Start of Block

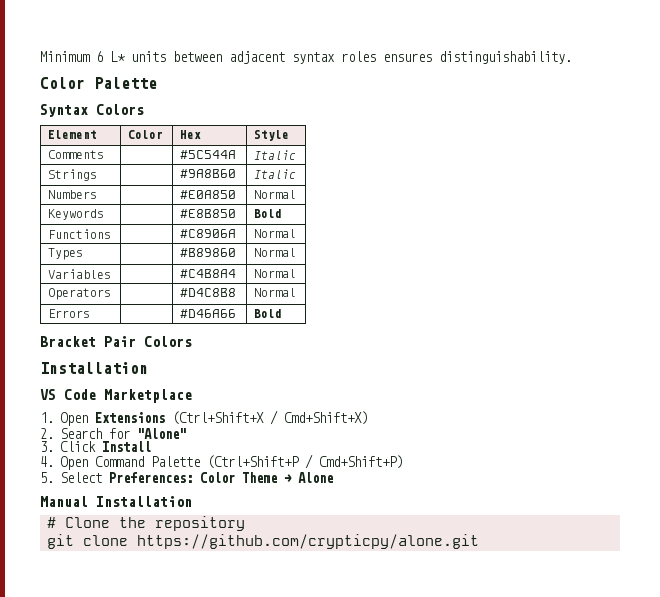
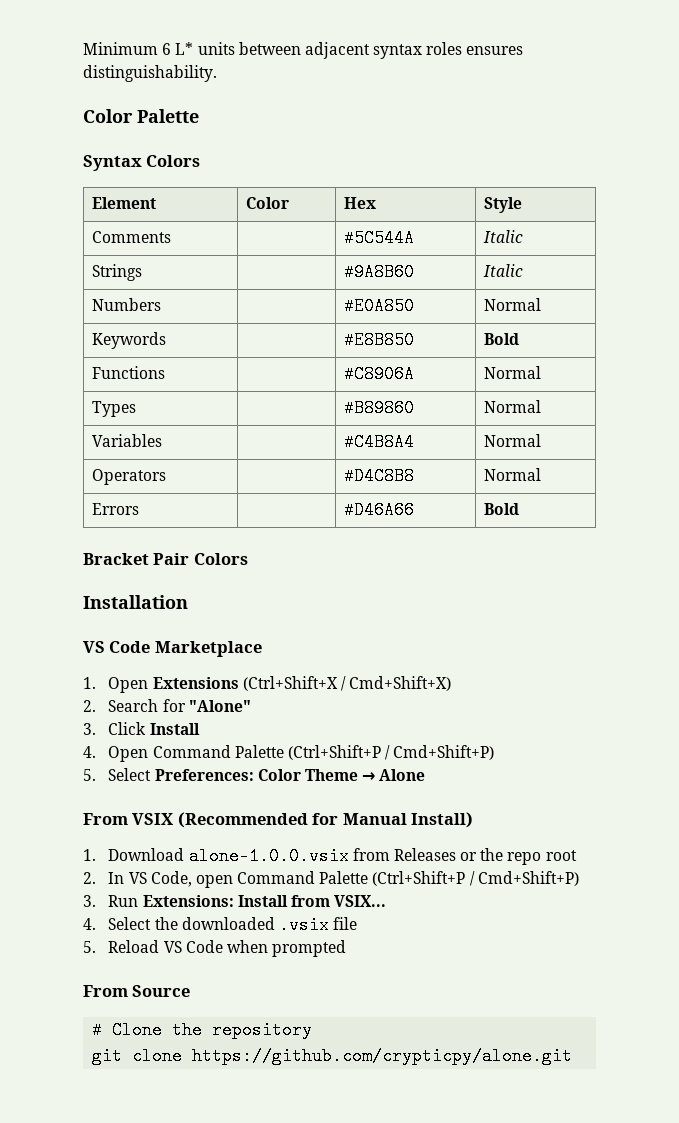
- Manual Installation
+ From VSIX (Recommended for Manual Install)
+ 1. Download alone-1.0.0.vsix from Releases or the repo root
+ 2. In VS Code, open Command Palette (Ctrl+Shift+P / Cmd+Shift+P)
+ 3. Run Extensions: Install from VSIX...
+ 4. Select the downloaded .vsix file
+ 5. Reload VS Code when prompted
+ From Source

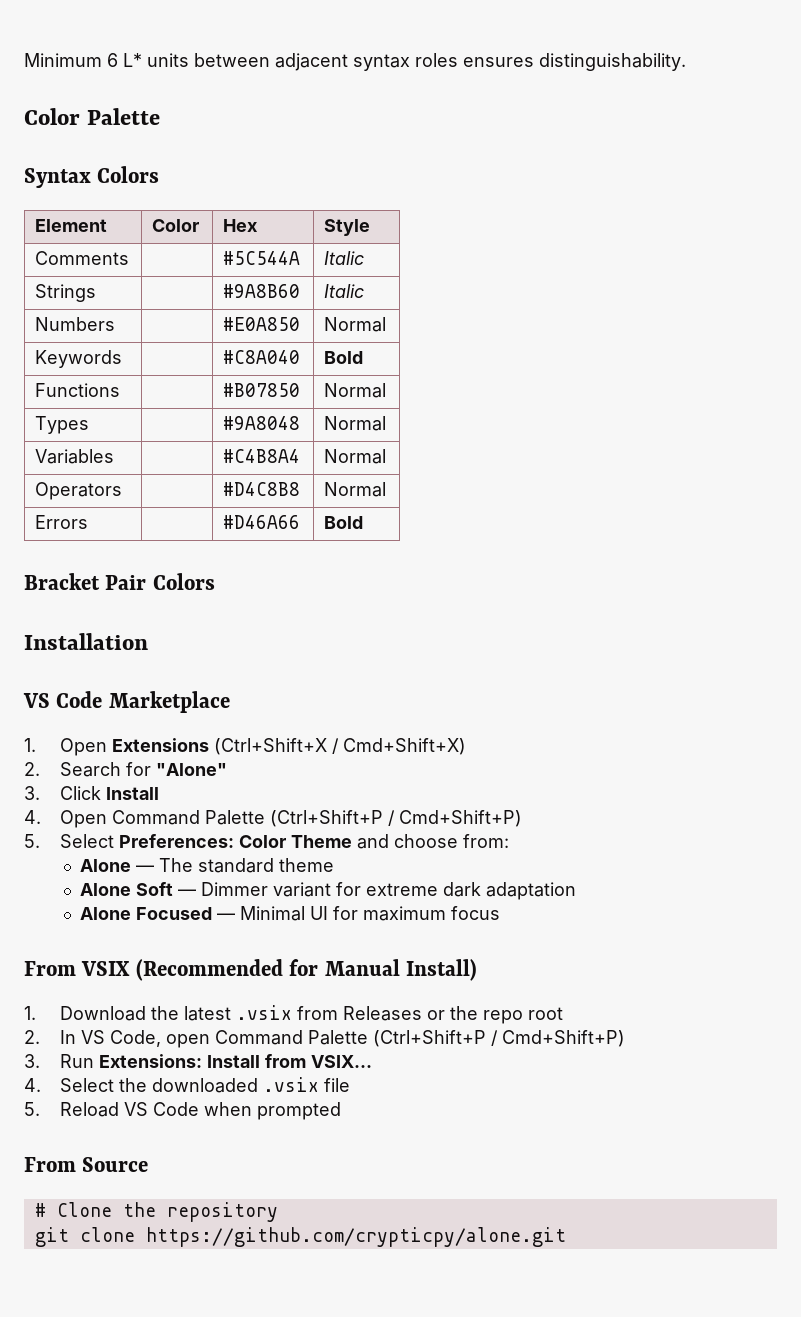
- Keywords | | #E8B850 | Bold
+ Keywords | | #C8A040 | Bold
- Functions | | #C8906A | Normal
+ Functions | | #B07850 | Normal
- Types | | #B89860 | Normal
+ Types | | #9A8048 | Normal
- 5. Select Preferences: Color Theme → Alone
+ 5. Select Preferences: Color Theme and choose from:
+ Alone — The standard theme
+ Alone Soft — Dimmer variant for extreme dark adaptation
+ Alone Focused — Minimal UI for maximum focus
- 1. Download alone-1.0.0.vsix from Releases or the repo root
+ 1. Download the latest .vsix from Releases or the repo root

End of Block

When repeating the entries, leave out every picture and keep the rest exact.

- Manual Installation
+ From VSIX (Recommended for Manual Install)
+ 1. Download alone-1.0.0.vsix from Releases or the repo root
+ 2. In VS Code, open Command Palette (Ctrl+Shift+P / Cmd+Shift+P)
+ 3. Run Extensions: Install from VSIX...
+ 4. Select the downloaded .vsix file
+ 5. Reload VS Code when prompted
+ From Source

- Keywords | | #E8B850 | Bold
+ Keywords | | #C8A040 | Bold
- Functions | | #C8906A | Normal
+ Functions | | #B07850 | Normal
- Types | | #B89860 | Normal
+ Types | | #9A8048 | Normal
- 5. Select Preferences: Color Theme → Alone
+ 5. Select Preferences: Color Theme and choose from:
+ Alone — The standard theme
+ Alone Soft — Dimmer variant for extreme dark adaptation
+ Alone Focused — Minimal UI for maximum focus
- 1. Download alone-1.0.0.vsix from Releases or the repo root
+ 1. Download the latest .vsix from Releases or the repo root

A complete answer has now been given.